### [WHAT IS REQUIRED]
Tally the lines below that contain the word "украинцев", then give the tally alone.

* * * * * * *

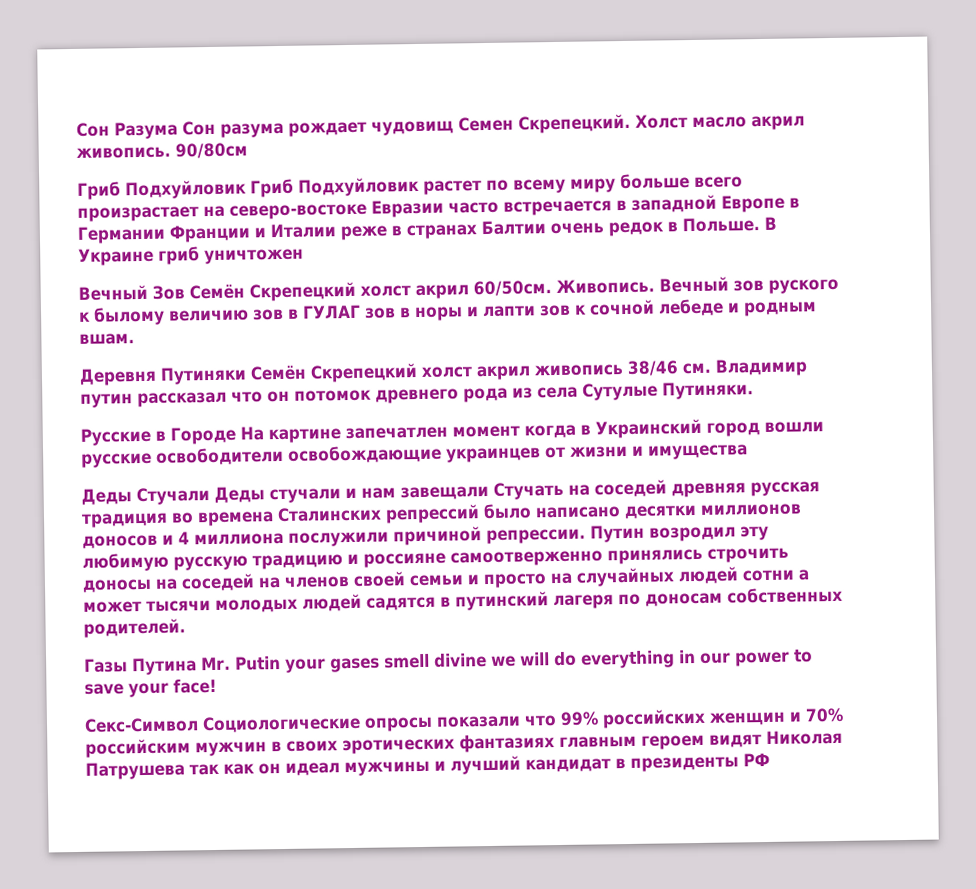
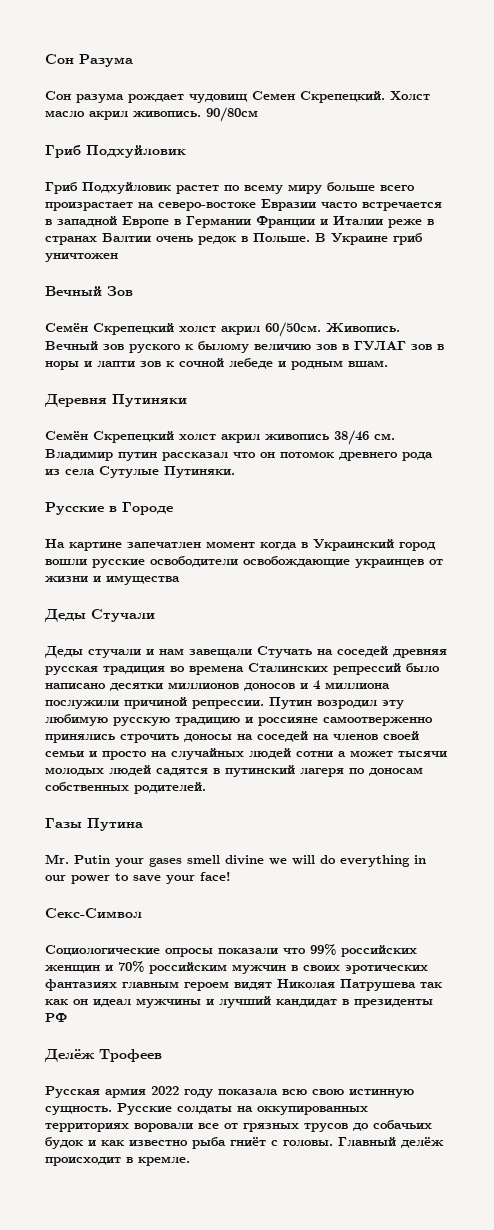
- Сон Разума Сон разума рождает чудовищ Семен Скрепецкий.
+ Сон Разума
+ Сон разума рождает чудовищ Семен Скрепецкий.
  90/80см
- Гриб Подхуйловик Гриб Подхуйловик растет по всему миру больше всего произрастает на северо-востоке Евразии часто встречается в западной Европе в Германии Франции и Италии реже в странах Балтии очень редок в Польше.
+ Гриб Подхуйловик
+ Гриб Подхуйловик растет по всему миру больше всего произрастает на северо-востоке Евразии часто встречается в западной Европе в Германии Франции и Италии реже в странах Балтии очень редок в Польше.
- Вечный Зов Семён Скрепецкий холст акрил 60/50см.
+ Вечный Зов
+ Семён Скрепецкий холст акрил 60/50см.
- Деревня Путиняки Семён Скрепецкий холст акрил живопись 38/46 см. Владимир путин рассказал что он потомок древнего рода из села Сутулые Путиняки.
+ Деревня Путиняки
+ Семён Скрепецкий холст акрил живопись 38/46 см. Владимир путин рассказал что он потомок древнего рода из села Сутулые Путиняки.
- Русские в Городе На картине запечатлен момент когда в Украинский город вошли русские освободители освобождающие украинцев от жизни и имущества
+ Русские в Городе
+ На картине запечатлен момент когда в Украинский город вошли русские освободители освобождающие украинцев от жизни и имущества
- Деды Стучали Деды стучали и нам завещали Стучать на соседей древняя русская традиция во времена Сталинских репрессий было написано десятки миллионов доносов и 4 миллиона послужили причиной репрессии.
+ Деды Стучали
+ Деды стучали и нам завещали Стучать на соседей древняя русская традиция во времена Сталинских репрессий было написано десятки миллионов доносов и 4 миллиона послужили причиной репрессии.
- Газы Путина Mr. Putin your gases smell divine we will do everything in our power to save your face!
+ Газы Путина
+ Mr. Putin your gases smell divine we will do everything in our power to save your face!
- Секс-Символ Социологические опросы показали что 99% российских женщин и 70% российским мужчин в своих эротических фантазиях главным героем видят Николая Патрушева так как он идеал мужчины и лучший кандидат в президенты РФ
+ Секс-Символ
+ Социологические опросы показали что 99% российских женщин и 70% российским мужчин в своих эротических фантазиях главным героем видят Николая Патрушева так как он идеал мужчины и лучший кандидат в президенты РФ
+ Делёж Трофеев
+ Русская армия 2022 году показала всю свою истинную сущность. Русские солдаты на оккупированных территориях воровали все от грязных трусов до собачьих будок и как известно рыба гниёт с головы. Главный делёж происходит в кремле.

* * * * * * *

### [REPLY]
2